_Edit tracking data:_
####

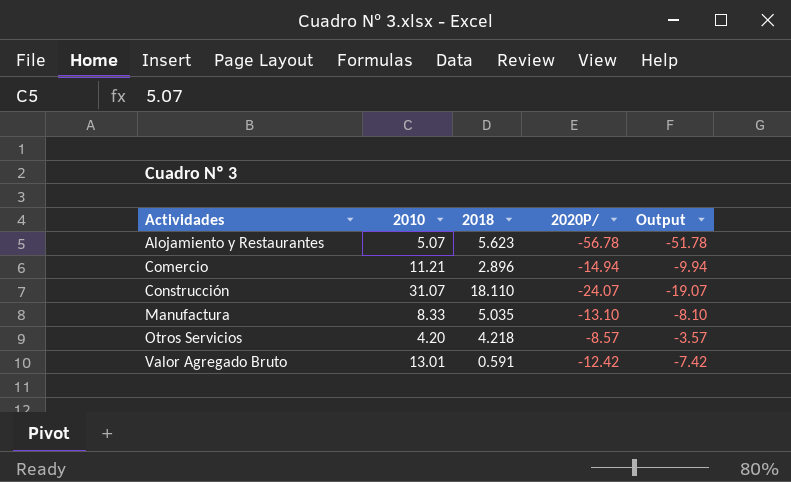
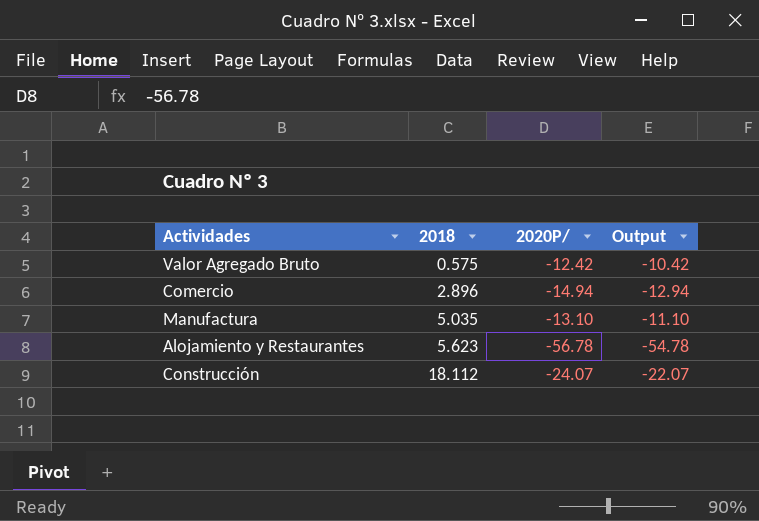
row order: Actividades ascending -> 2018 ascending
column 2010 | position: 2 -> none
column Output | formula: [2020P/] + 5 -> [2020P/] + 2
row Otros Servicios: 4.20 | 4.218 | -8.57 | -3.57 -> none
Valor Agregado Bruto | 2018: 0.591 -> 0.575
Construcción | 2018: 18.110 -> 18.112

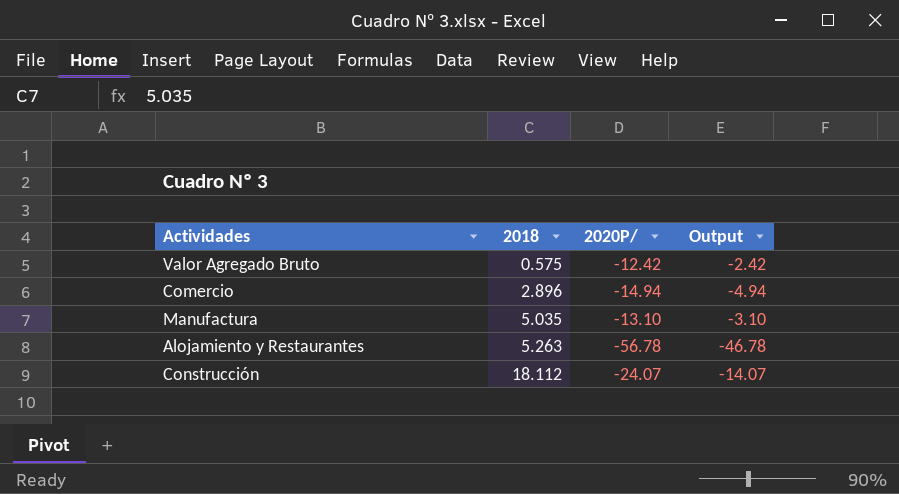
column Output | formula: [2020P/] + 2 -> [2020P/] + 10
Alojamiento y Restaurantes | 2018: 5.623 -> 5.263

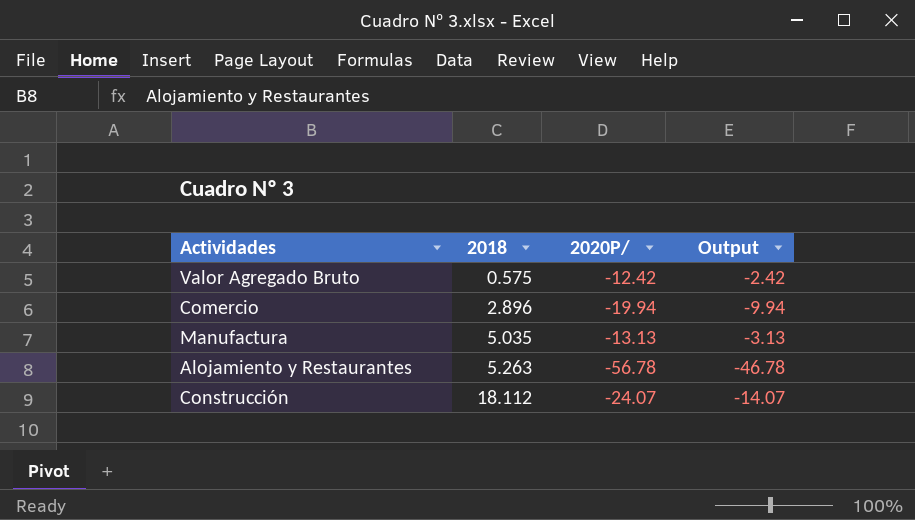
Comercio | 2020P/: -14.94 -> -19.94
Comercio | Output: -4.94 -> -9.94
Manufactura | 2020P/: -13.10 -> -13.13
Manufactura | Output: -3.10 -> -3.13

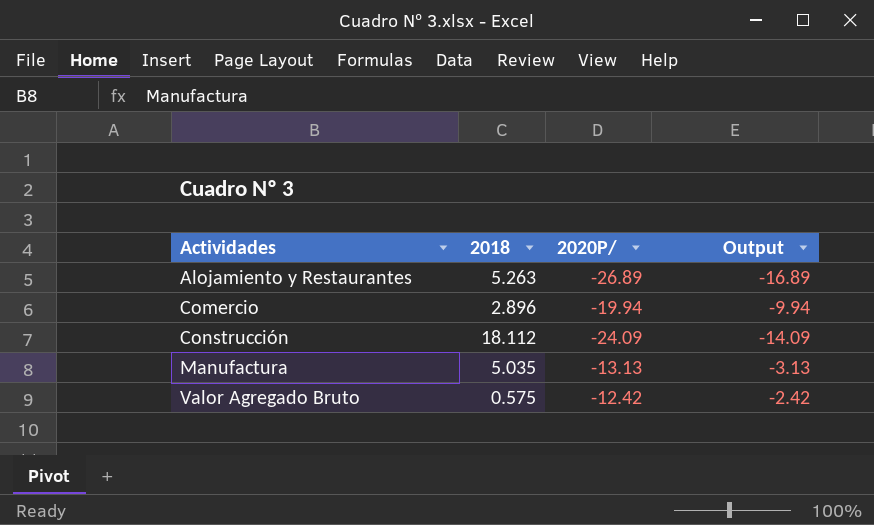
row order: 2018 ascending -> Actividades ascending
Alojamiento y Restaurantes | 2020P/: -56.78 -> -26.89
Alojamiento y Restaurantes | Output: -46.78 -> -16.89
Construcción | 2020P/: -24.07 -> -24.09
Construcción | Output: -14.07 -> -14.09

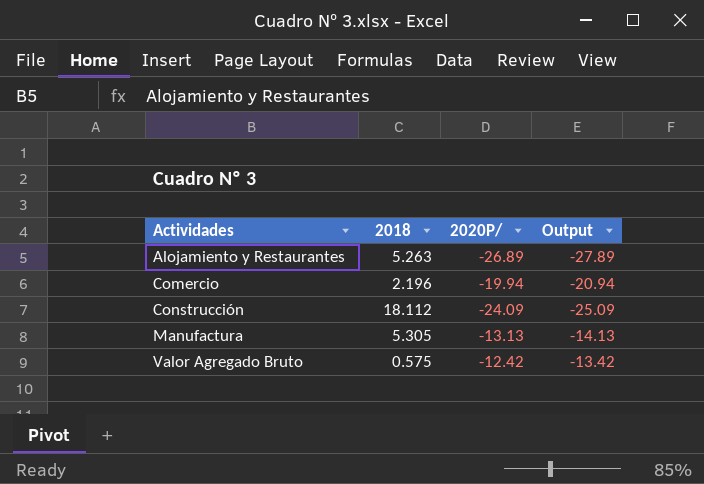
column Output | formula: [2020P/] + 10 -> [2020P/] - 1
Comercio | 2018: 2.896 -> 2.196
Manufactura | 2018: 5.035 -> 5.305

####

_EXERCISE DIRECTIONS:_ Go through the data and gather every line that holds "Output".

_ANSWER SECTION:_
column Output | formula: [2020P/] + 5 -> [2020P/] + 2
column Output | formula: [2020P/] + 2 -> [2020P/] + 10
Comercio | Output: -4.94 -> -9.94
Manufactura | Output: -3.10 -> -3.13
Alojamiento y Restaurantes | Output: -46.78 -> -16.89
Construcción | Output: -14.07 -> -14.09
column Output | formula: [2020P/] + 10 -> [2020P/] - 1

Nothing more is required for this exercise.